“The research opportunities, potential co-op opportunities it opened up and the skillsets they provided— the technical skillsets they could train me in — and because it was just cool, self-driving cars,” he said. “That’s what made a Floridian like me drive 18 hours or over 1,000 miles to Flint, Michigan to be able to participate in that.”
He said he likes the changes SAE made to the challenge so far. He agreed that starting with the cart allows the team to put a greater focus on perception and gathering data.
“Perception is one of the most critical things to make sure the car can drive itself,” Wakefield said.
Team captain and graduate student Tanmay Panchal said having the cart will allow the team to build up its knowledge and do a lot of the work in simulation.
“If you do Year 1 right, then your software will be ready to be deployed on the active car with some changes,” he said, which will allow more time for testing.
He said the first year should be used for developing while the second should be used for refining.
This is Panchal’s first time participating in AutoDrive. He said he joined to gain experience with industry tools.
Alayna Wanless (‘24, EE) is also new to the team. She helps research and writes reports for the innovation challenges as a member of the mobility innovation team.
“I think it’s super exciting to be even a small part of developing such new and exciting technology,” she said. “I knew the AutoDrive team would be a great way to challenge myself and learn more about up-and-coming tech that we may not learn about in class. It’s a topic I’ve been interested in since I decided to pursue engineering, and the ability to get this kind of experience while still in college is great.”
She said not having the car is a little strange, but it helps the team plan better for the future.
“For example, the project I am working on requires us to consider how to optimize certain aspects of our vehicle design before even working on it,” Wanless said. “This means that we will have an excellent idea of how to best implement certain instruments as soon as we can.”
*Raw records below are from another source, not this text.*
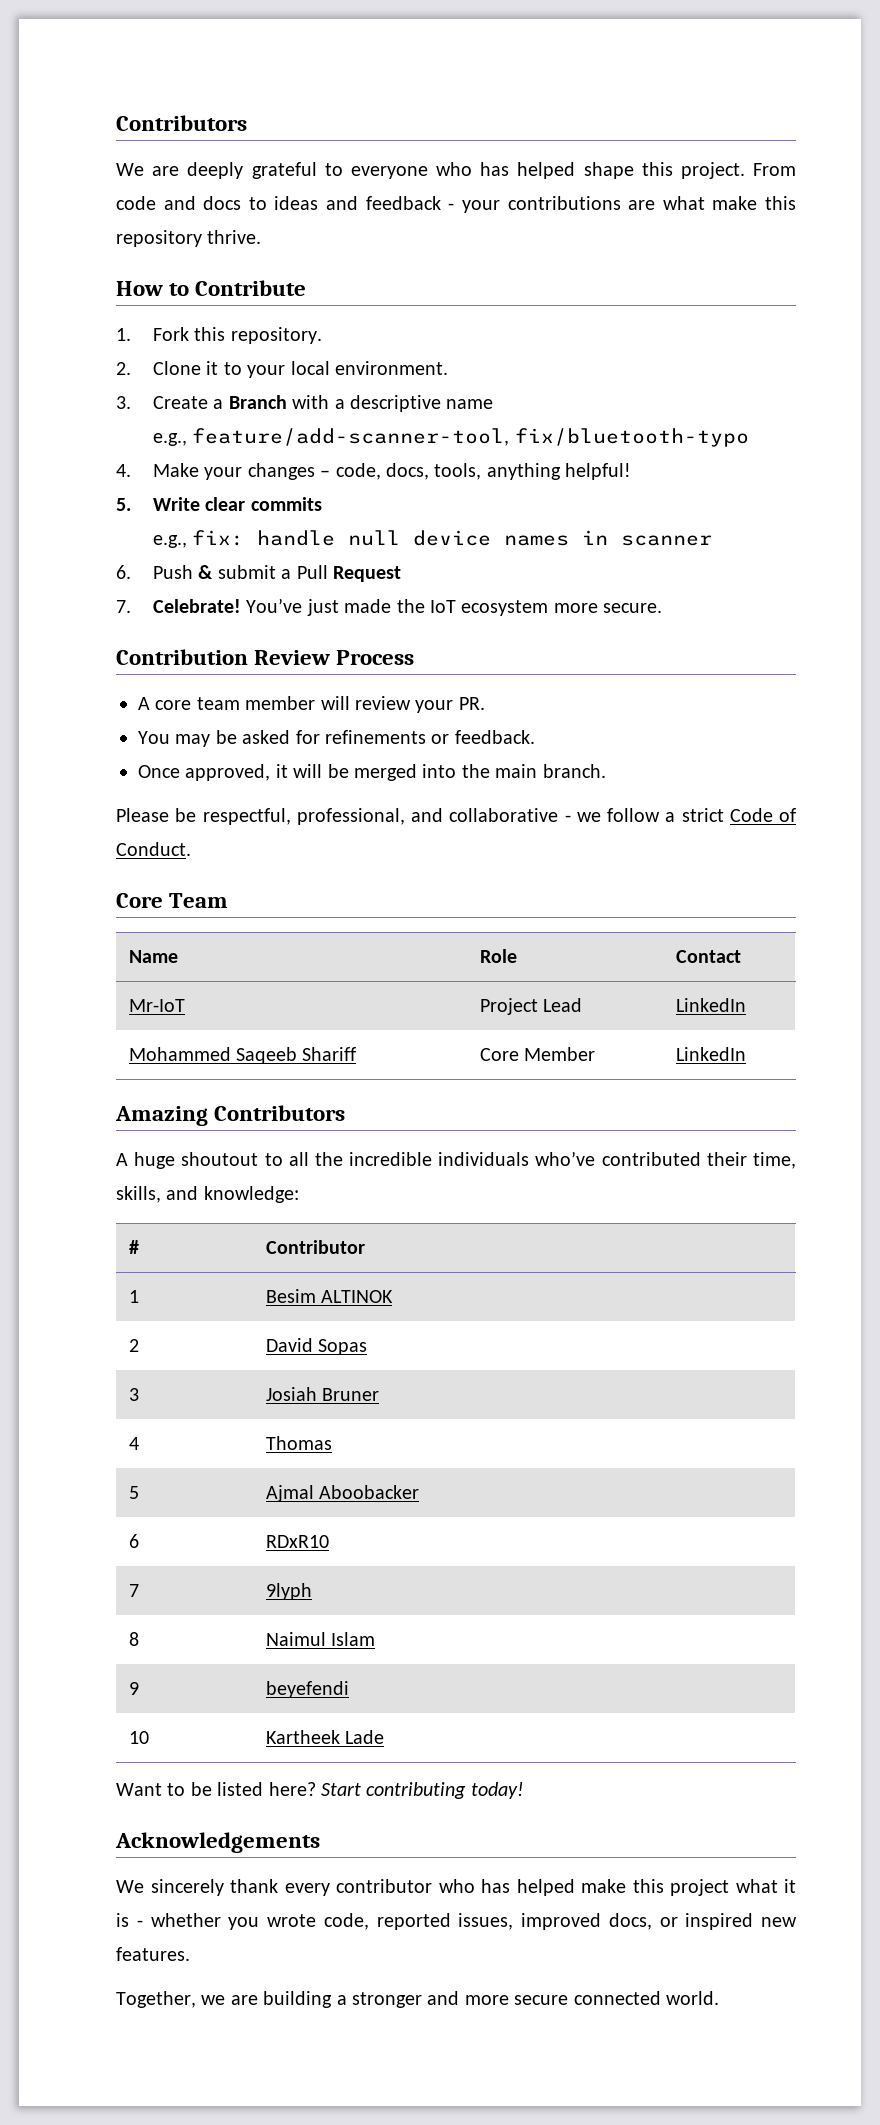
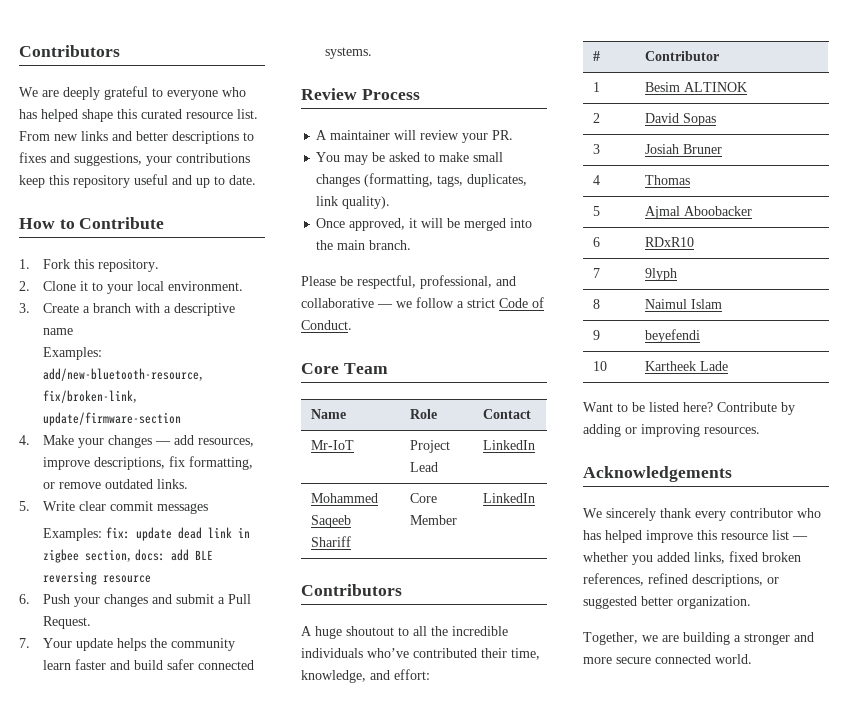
- We are deeply grateful to everyone who has helped shape this project. From code and docs to ideas and feedback - your contributions are what make this repository thrive.
+ We are deeply grateful to everyone who has helped shape this curated resource list. From new links and better descriptions to fixes and suggestions, your contributions keep this repository useful and up to date.
- 3. Create a Branch with a descriptive name
+ 3. Create a branch with a descriptive name
- e.g., feature/add-scanner-tool, fix/bluetooth-typo
+ Examples: add/new-bluetooth-resource, fix/broken-link, update/firmware-section
- 4. Make your changes – code, docs, tools, anything helpful!
- 5. Write clear commits
- e.g., fix: handle null device names in scanner
+ 4. Make your changes — add resources, improve descriptions, fix formatting, or remove outdated links.
+ 5. Write clear commit messages
+ Examples: fix: update dead link in zigbee section, docs: add BLE reversing resource
- 6. Push & submit a Pull Request
+ 6. Push your changes and submit a Pull Request.
- 7. Celebrate! You’ve just made the IoT ecosystem more secure.
- Contribution Review Process
+ 7. Your update helps the community learn faster and build safer connected systems.
+ Review Process
- A core team member will review your PR.
+ A maintainer will review your PR.
- You may be asked for refinements or feedback.
+ You may be asked to make small changes (formatting, tags, duplicates, link quality).
- Please be respectful, professional, and collaborative - we follow a strict Code of Conduct.
+ Please be respectful, professional, and collaborative — we follow a strict Code of Conduct.
  Mohammed Saqeeb Shariff | Core Member | LinkedIn
- Amazing Contributors
+ Contributors
- A huge shoutout to all the incredible individuals who’ve contributed their time, skills, and knowledge:
+ A huge shoutout to all the incredible individuals who’ve contributed their time, knowledge, and effort:
- Start contributing today!
+ Contribute by adding or improving resources.
- We sincerely thank every contributor who has helped make this project what it is - whether you wrote code, reported issues, improved docs, or inspired new features.
+ We sincerely thank every contributor who has helped improve this resource list — whether you added links, fixed broken references, refined descriptions, or suggested better organization.

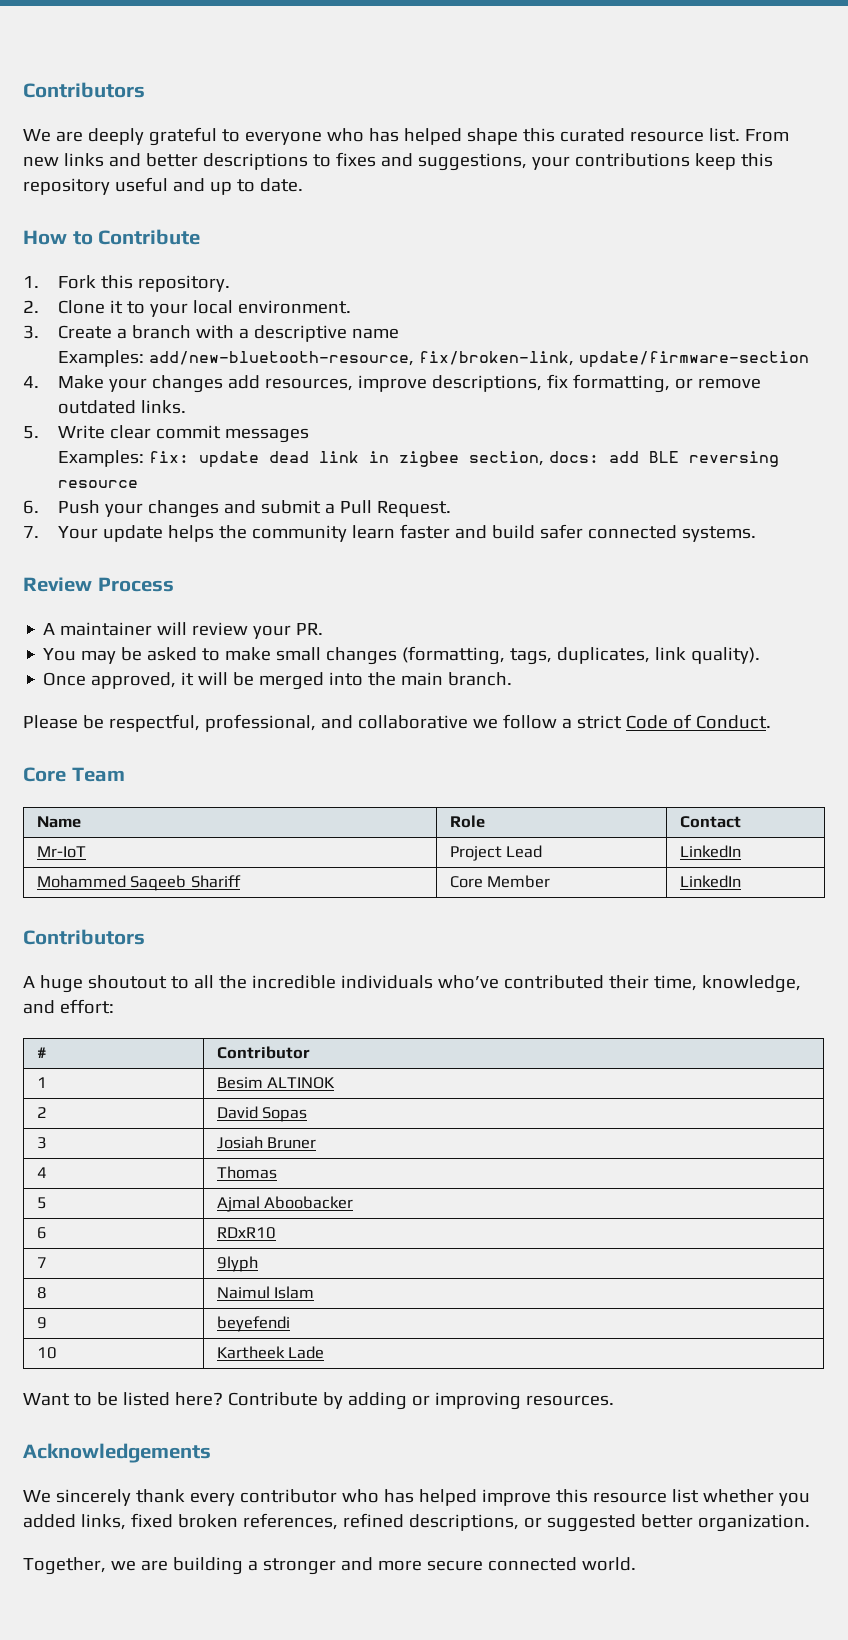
- 4. Make your changes — add resources, improve descriptions, fix formatting, or remove outdated links.
+ 4. Make your changes add resources, improve descriptions, fix formatting, or remove outdated links.
- Please be respectful, professional, and collaborative — we follow a strict Code of Conduct.
+ Please be respectful, professional, and collaborative we follow a strict Code of Conduct.
- We sincerely thank every contributor who has helped improve this resource list — whether you added links, fixed broken references, refined descriptions, or suggested better organization.
+ We sincerely thank every contributor who has helped improve this resource list whether you added links, fixed broken references, refined descriptions, or suggested better organization.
The students said participating in AutoDrive is great because of the opportunities students get, such as expanding their research skills, learning industry tools and networking with event sponsors.
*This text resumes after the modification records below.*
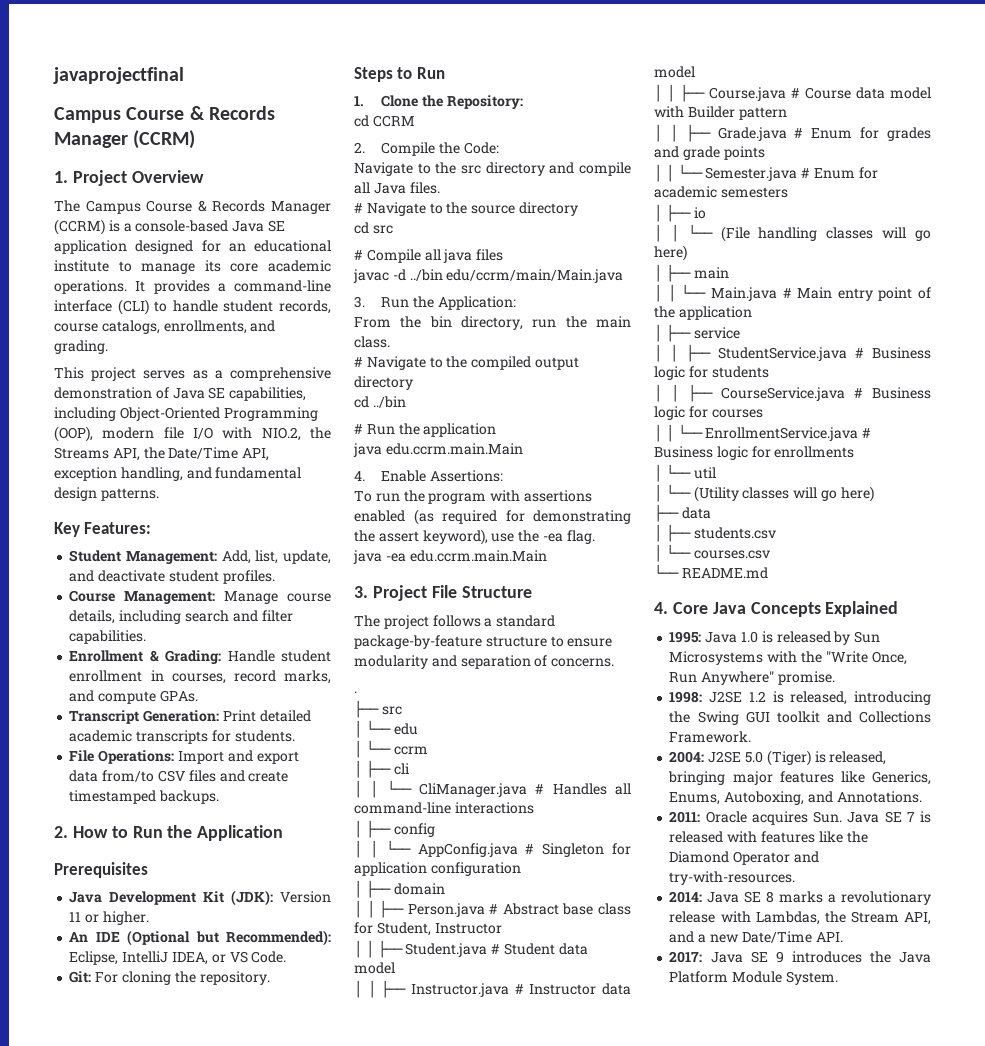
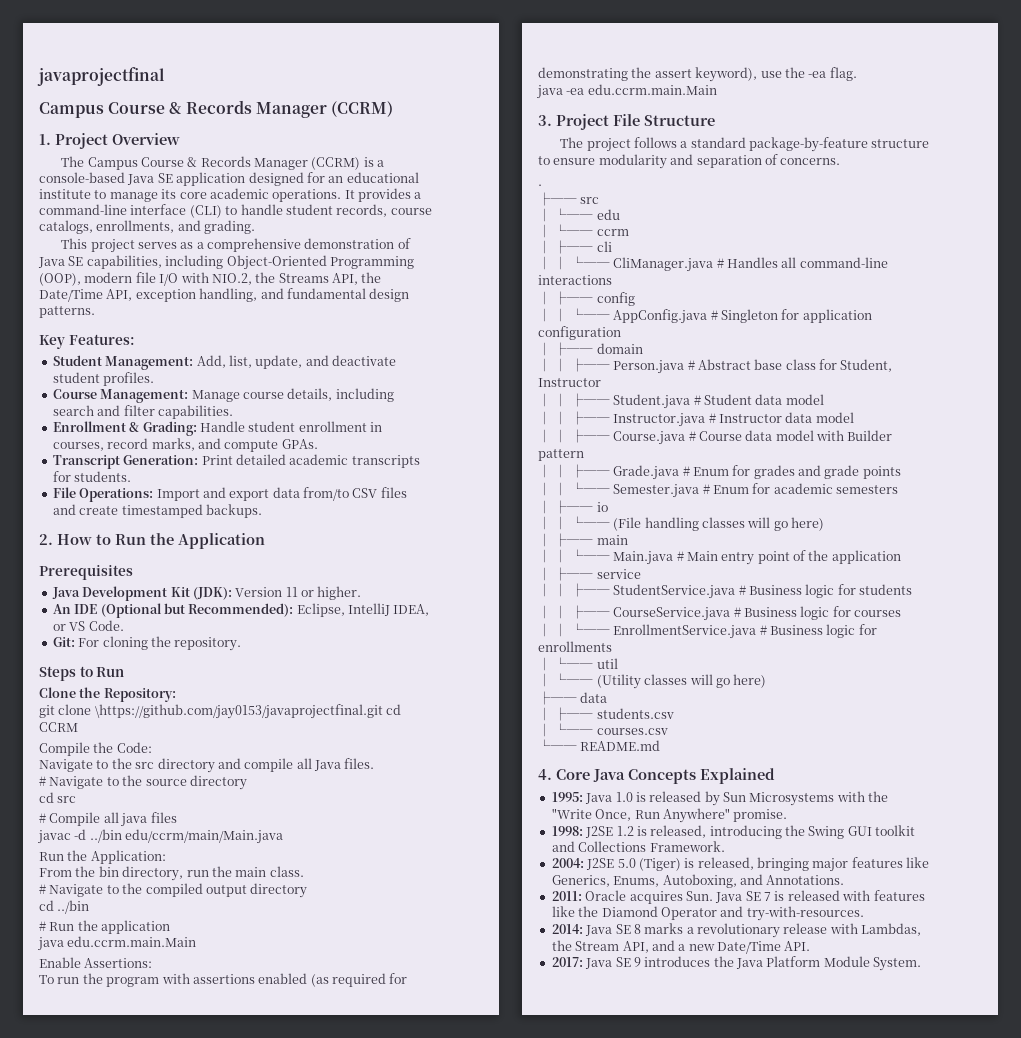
- 1. Clone the Repository:
+ Clone the Repository:
- cd CCRM
+ git clone \https://github.com/jay0153/javaprojectfinal.git cd CCRM
- 2. Compile the Code:
+ Compile the Code:
- 3. Run the Application:
+ Run the Application:
- 4. Enable Assertions:
+ Enable Assertions:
“It’s kind of continuing the legacy of Kettering as an automotive school but in a new way with self-driving cars,” Wakefield said. “It opens up the world in terms of opportunities for students. These skills, while you could go into the self-driving car industry, you could also transfer that to Amazon, Google, IBM and other IT companies because it’s more software engineering, more computer science, embedded systems, computer engineering compared to more traditional engineering labs like with mechanical engineering, industrial engineering and those kinds of things. It allows Kettering to stay strong with an automotive culture, but expand with new industries that have come up in the past 100 years.”